China has called on the United States and North Korea to suspend military drills and halt nuclear activities, in a bid to calm escalating tensions in the region.
“The two sides are like two accelerating trains coming towards each other, with neither side willing to give way,” said Wang Yi, China’s foreign minister, in Beijing during a news conference at the annual China People’s Conference.
The suggestion comes after North Korea launched four missiles that landed near Japan’s coastline on Monday, breaking international sanctions. The U.S. and South Korea operate military drills close to North Korea’s border each year, including the Foal Eagle operation that can include more than 30,000 American troops.

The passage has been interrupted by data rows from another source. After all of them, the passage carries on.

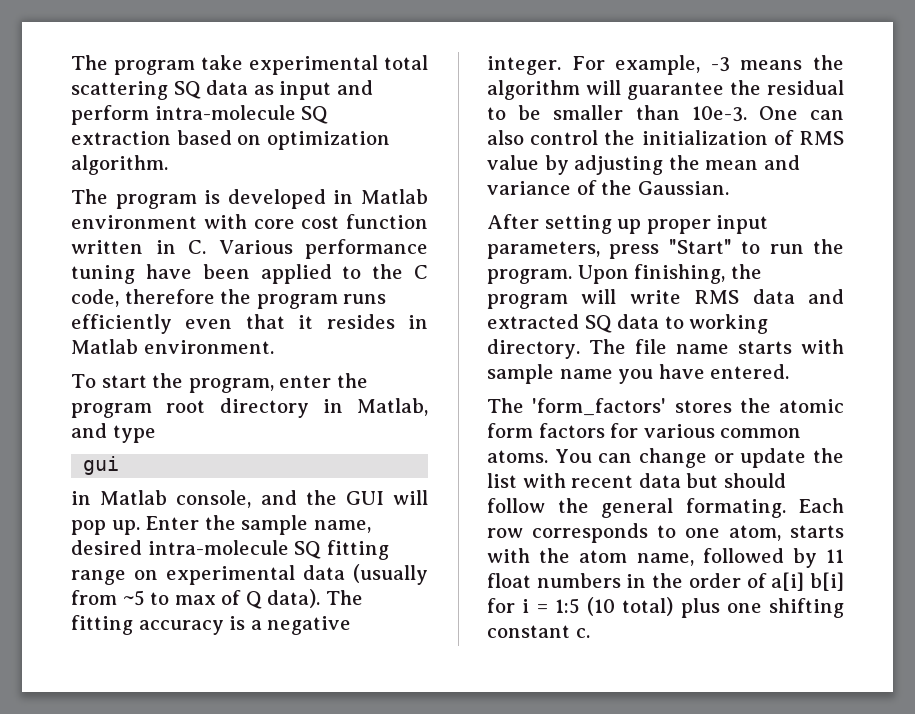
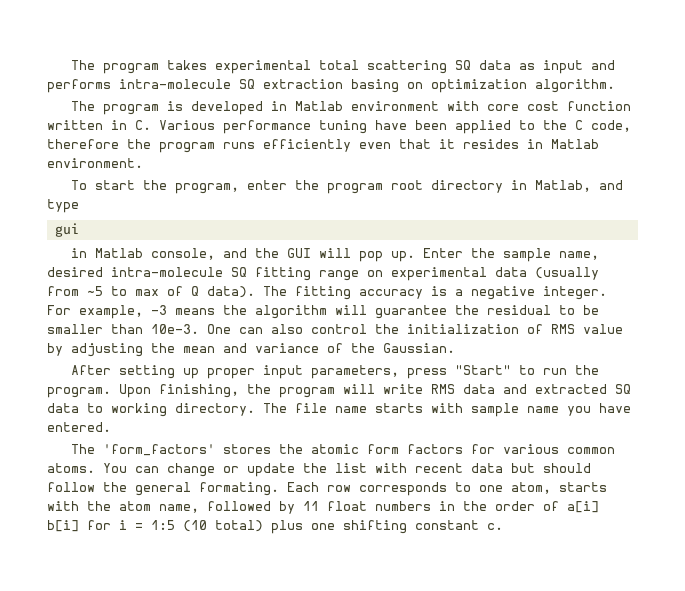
- The program take experimental total scattering SQ data as input and perform intra-molecule SQ extraction based on optimization algorithm.
+ The program takes experimental total scattering SQ data as input and performs intra-molecule SQ extraction basing on optimization algorithm.

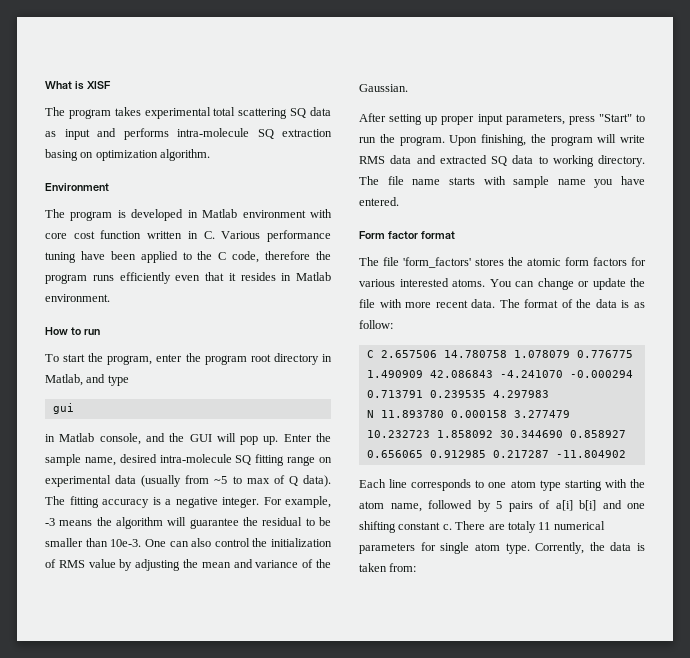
+ What is XISF
+ Environment
+ How to run
- The 'form_factors' stores the atomic form factors for various common atoms.
+ Form factor format
+ The file 'form_factors' stores the atomic form factors for various interested atoms.
- You can change or update the list with recent data but should follow the general formating. Each row corresponds to one atom, starts with the atom name, followed by 11 float numbers in the order of a[i] b[i] for i = 1:5 (10 total) plus one shifting constant c.
+ You can change or update the file with more recent data. The format of the data is as follow:
+ C 2.657506 14.780758 1.078079 0.776775 1.490909 42.086843 -4.241070 -0.000294 0.713791 0.239535 4.297983
+ N 11.893780 0.000158 3.277479 10.232723 1.858092 30.344690 0.858927 0.656065 0.912985 0.217287 -11.804902
+ Each line corresponds to one atom type starting with the atom name, followed by 5 pairs of a[i] b[i] and one shifting constant c. There are totaly 11 numerical parameters for single atom type. Corrently, the data is taken from:

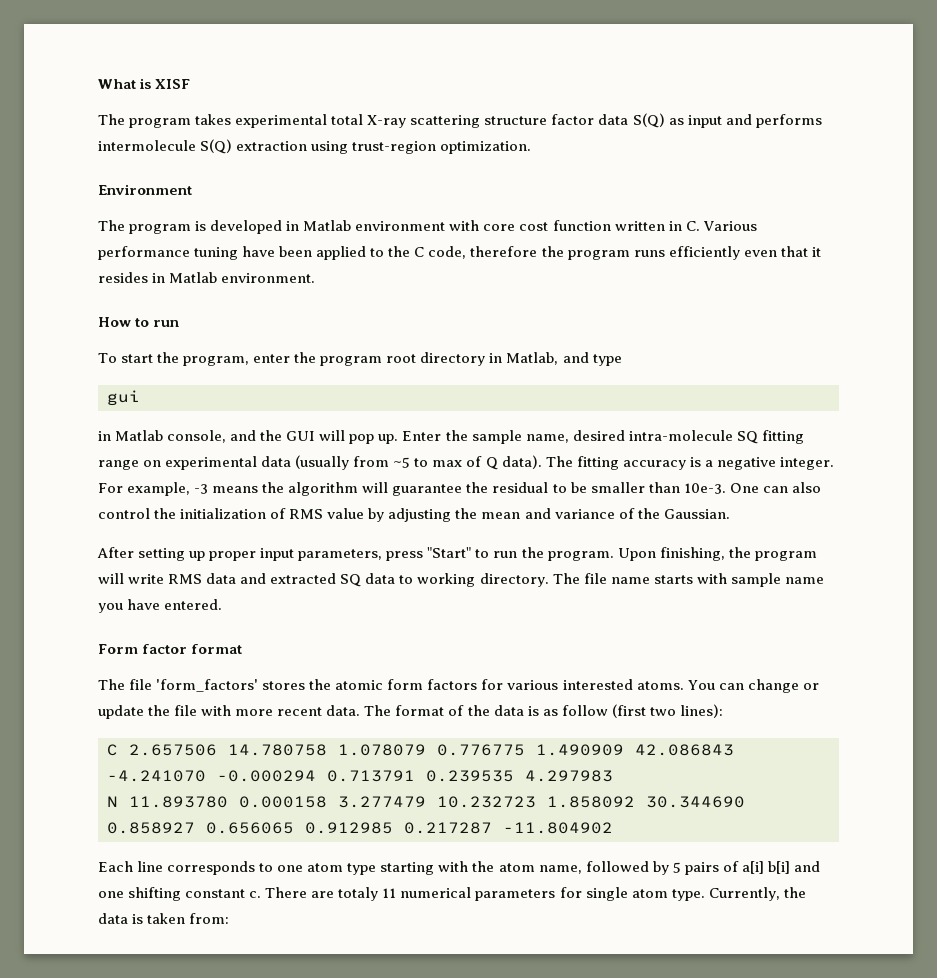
- The program takes experimental total scattering SQ data as input and performs intra-molecule SQ extraction basing on optimization algorithm.
+ The program takes experimental total X-ray scattering structure factor data S(Q) as input and performs intermolecule S(Q) extraction using trust-region optimization.
- The format of the data is as follow:
+ The format of the data is as follow (first two lines):
- Corrently, the data is taken from:
+ Currently, the data is taken from:

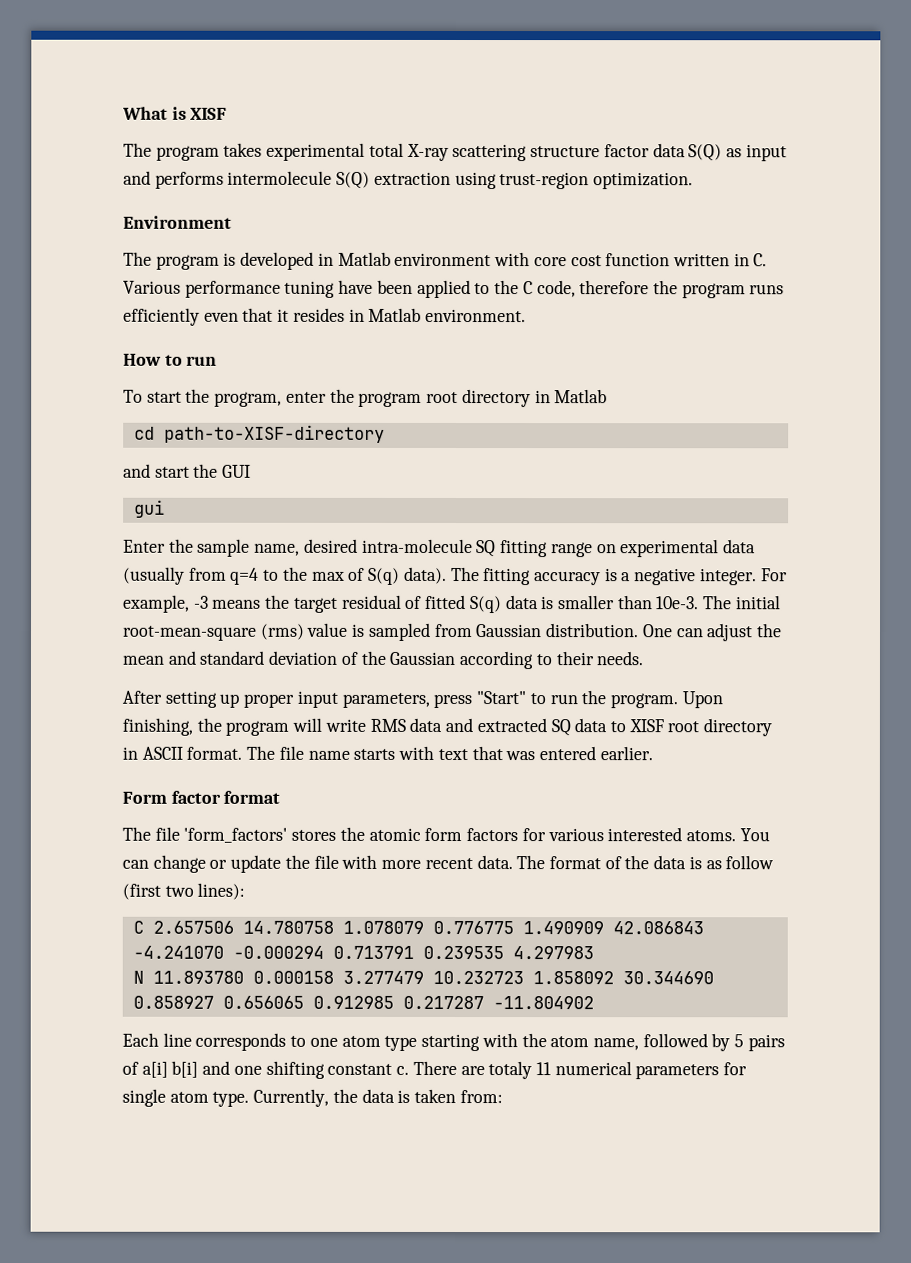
- To start the program, enter the program root directory in Matlab, and type
+ To start the program, enter the program root directory in Matlab
+ cd path-to-XISF-directory
+ and start the GUI
  gui
- in Matlab console, and the GUI will pop up. Enter the sample name, desired intra-molecule SQ fitting range on experimental data (usually from ~5 to max of Q data).
+ Enter the sample name, desired intra-molecule SQ fitting range on experimental data (usually from q=4 to the max of S(q) data).
- For example, -3 means the algorithm will guarantee the residual to be smaller than 10e-3. One can also control the initialization of RMS value by adjusting the mean and variance of the Gaussian.
+ For example, -3 means the target residual of fitted S(q) data is smaller than 10e-3. The initial root-mean-square (rms) value is sampled from Gaussian distribution. One can adjust the mean and standard deviation of the Gaussian according to their needs.
- Upon finishing, the program will write RMS data and extracted SQ data to working directory.
+ Upon finishing, the program will write RMS data and extracted SQ data to XISF root directory in ASCII format.
- The file name starts with sample name you have entered.
+ The file name starts with text that was entered earlier.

Though the countries say these are defensive drills, North Korea sees them as provocative moves.
In February China raised objections about the U.S.Terminal High Altitude Defense System (THAAD), designed to protect South Korea from North Korean missile attacks, over concerns that the radar could penetrate China’s border. An editorial in The Global Times, a state-run Chinese newspaper, said that THAAD’s radar capabilities go “far beyond” what is required for defense and called on the covernemtn to use it as an opportunity to build its nuclear arsenal.
In his Wednesday address, Wang described the situation as a “looming crisis” and called out both countries equally for raising tension in the region. “The question is, are the two sides really ready for a head-on collision? Our priority now is to flash a red light and apply brakes on both trains,” Wang Yi said.
U.S. president Donald Trump has previously accused China—the country with closest relations to North Korea—of not doing enough to rein in Kim Jong Un. On Tuesday he said that Pyongyang’s threat had entered a “new phase” and promised to stand with Tokyo “100 percent.”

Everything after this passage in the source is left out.